PARK SLOPE — Police will teach reckless drivers a lesson (for a week) and teachers will instruct students on crossing the street safely under initiatives the Department of Transportation announced Wednesday.
The NYPD will spend the next week cracking down citywide on speeding, double parking and blocking bike lanes outside schools as part of a back-to-school safety push, DOT and NYPD officials said at a press event at P.S. 124 on Fourth Avenue and 14th Street.
DOT officials also announced that the Department of Education will roll out new curriculum this year to help 9- to 11-year-olds sharpen their pedestrian IQs. The lessons will use a video called "Cross This Way" to teach kids about the dangers of staring at their phones while crossing the street and other risky behaviors.
The video was created in 2014 but until now it's only been shown at about 600 schools a year as part of DOT's education program. Now DOE has signed on as a full partner in the city's Vision Zero effort, DOT officials said, which will expand the video's reach to about 300,000 students citywide.
The curriculum is aimed specifically at fourth, fifth and sixth graders because they're the most vulnerable to cars — they're big enough to walk on their own but often too small for drivers to see, said DOT Commissioner Polly Trottenberg.
"Every traffic death is tragic, but when it comes to children, we all grieve a little harder," said Trottenberg, who spoke over the sound of P.S. 124 students playing and Fourth Avenue's roaring traffic.
P.S. 124's community knows the toll of traffic crashes all too well, Trottenberg said. In 2004, fifth graders Juan Angel Estrada and Victor Flores were both hit and killed by a truck as they walked home from the school.
Local streets are safer now, Trottenberg said. In 2013, DOT completed the first phase of a series of safety upgrades on Fourth Avenue between Atlantic Avenue and 15th Street that slashed pedestrian injuries by 68 percent, according to the DOT. Plans for even more changes on Fourth Avenue, including grassy areas on medians and curb extensions, are still in the works.
DOT has also installed two speed cameras in front of P.S. 124, though under state law, they can only operate during school hours, DOT officials said. Since the first camera was installed in July 2015, there's been a 64 percent decline in speeding violations in front of the school, Trottenberg said.

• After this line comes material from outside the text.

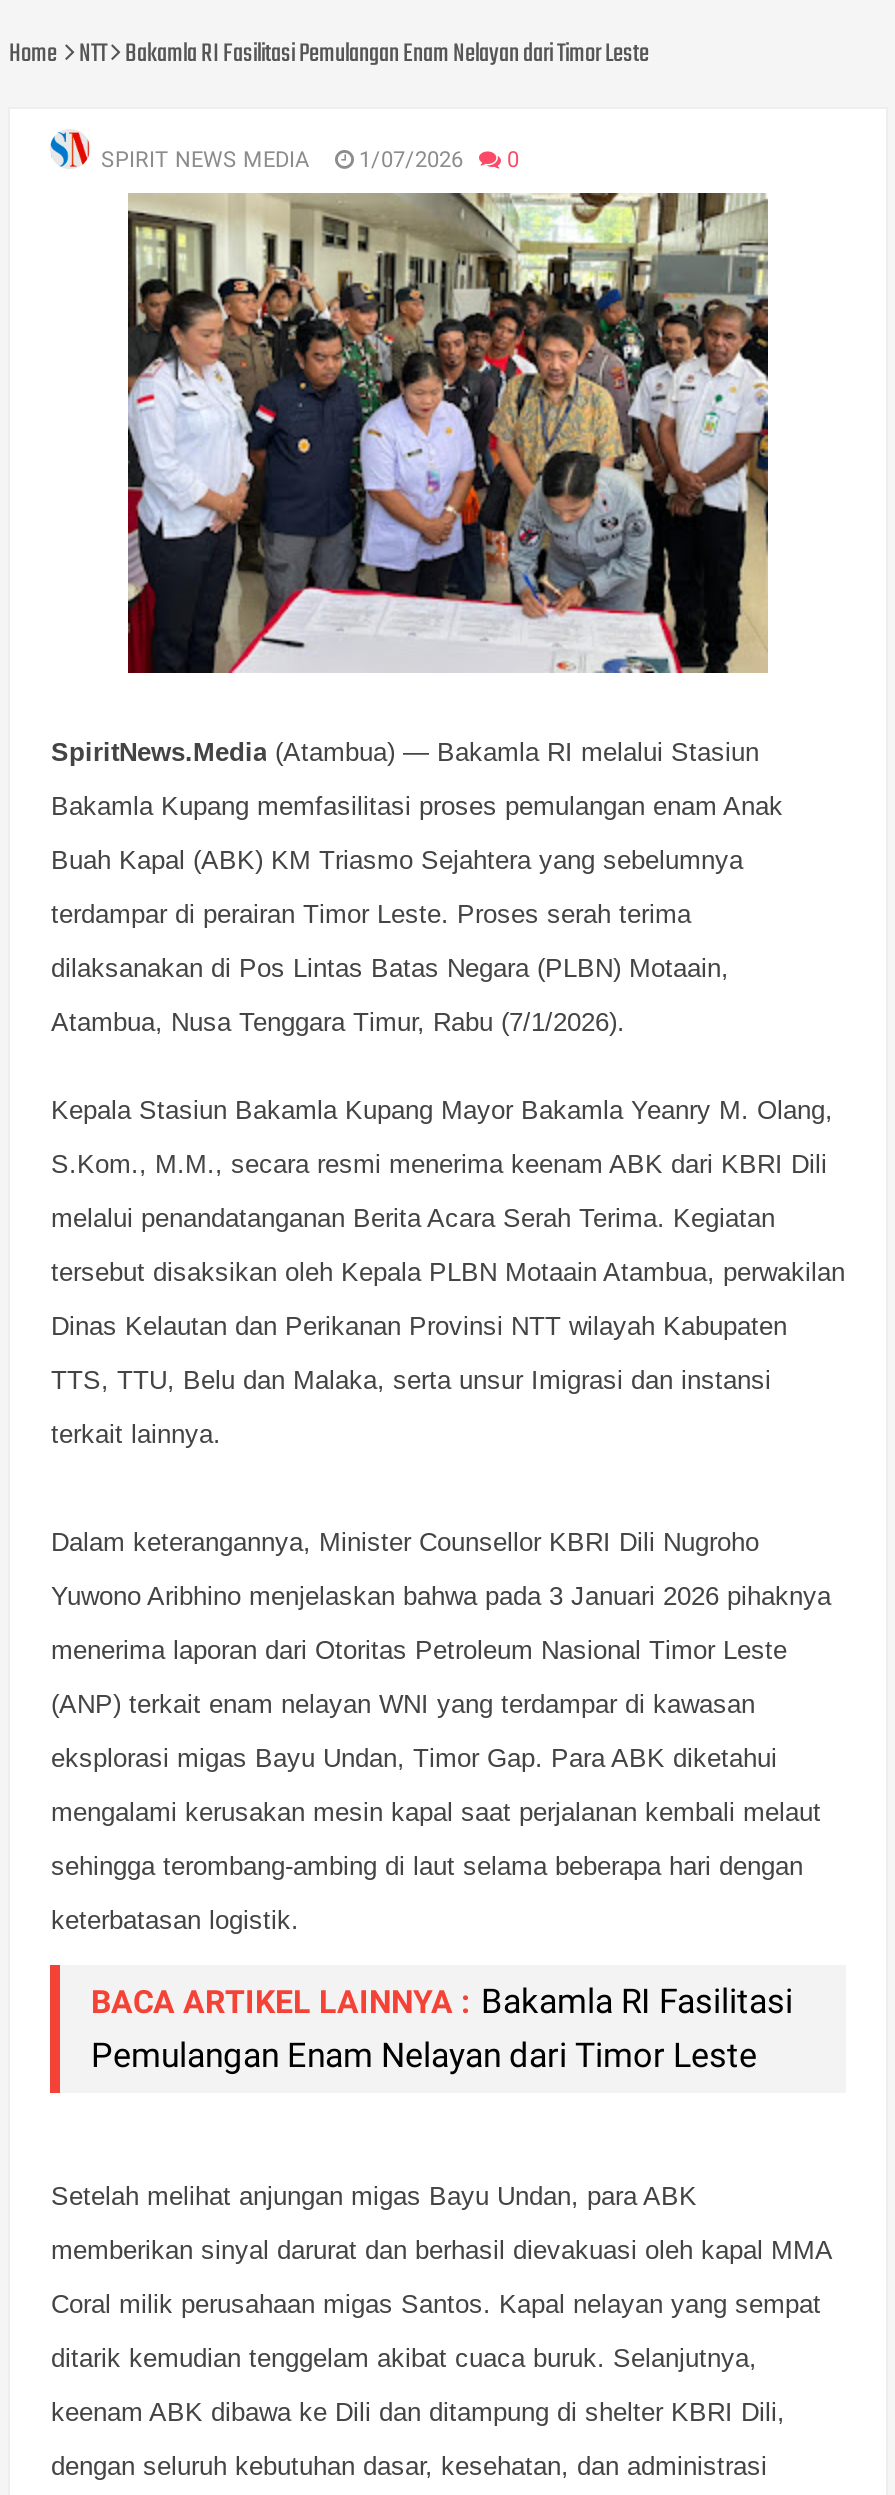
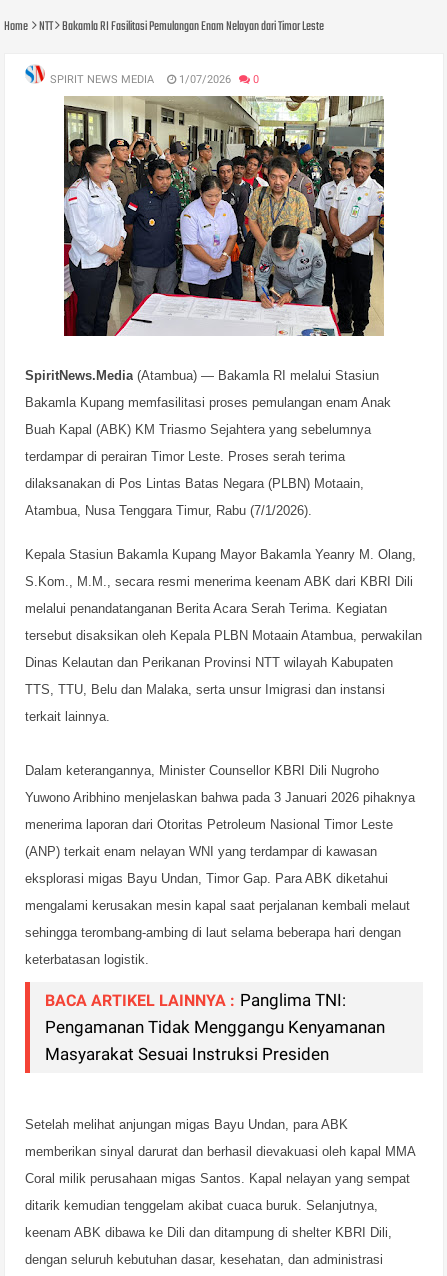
- BACA ARTIKEL LAINNYA : Bakamla RI Fasilitasi
- Pemulangan Enam Nelayan dari Timor Leste
+ BACA ARTIKEL LAINNYA : Panglima TNI:
+ Pengamanan Tidak Menggangu Kenyamanan
+ Masyarakat Sesuai Instruksi Presiden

P.S. 124 is one of only 140 schools citywide that have speed cameras. State law prohibits more schools from having them, and advocacy groups such as Families for Safe Streets are fighting to install them at every city school.
Principal Annabell Burrell said the "Cross This Way" street safety curriculum would be a welcome addition at P.S. 124, where kids start walking alone to school in the fourth grade. Crossing guards only work at arrival and dismissal times, so children who stay for afterschool programs while their parents are working often walk home alone in the dark, Burrell said.
"They're crossing the street by themselves, they're leaving by themselves, so it's always a real concern," Burrell said.
Park Slope streets safety advocate Joanna Oltman Smith said education is a "critical component" of Vision Zero, but only goes so far. She glanced at the corner near where the DOT press conference was held and rattled off a series of upgrades that could make the crossing safer, such as a countdown clock and sidewalk extension.
“All these things are works in progress,” Oltman Smith said. “The fact that kids are going to be empowered in the classroom to make sure they’re aware when crossing the streets until we can get them fixed up in a proper manner can’t hurt.”
DOT's announcement came as Mayor Bill de Blasio is facing criticism from street safety advocates over an increase in cyclist deaths.
The advocacy groups Transportation Alternatives and Families for Safe Streets are holding a mass bike ride Thursday night in Manhattan to protest the increase in cyclist deaths and fatal hit-and-runs.
"We welcome the DOT's new traffic safety curriculum and the NYPD's stepped up enforcement, which needs to target the most dangerous driving violations consistently all year round," said TransAlt spokesman Brian Zumhagen.
"Now Mayor de Blasio must take immediate action to make it safer for everyone to cross streets by investing to redesign the corridors and intersections that the city has already identified as the most dangerous in its Vision Zero Pedestrian Safety Action Plans."
He added, "We also renew our call on Albany lawmakers to move this session to lift restrictions on automated enforcement, so that New York City can protect every school with lifesaving speed safety cameras, which have proven to reduce speeding by 60 percent in school zones where they have been installed, like the area around P.S. 124."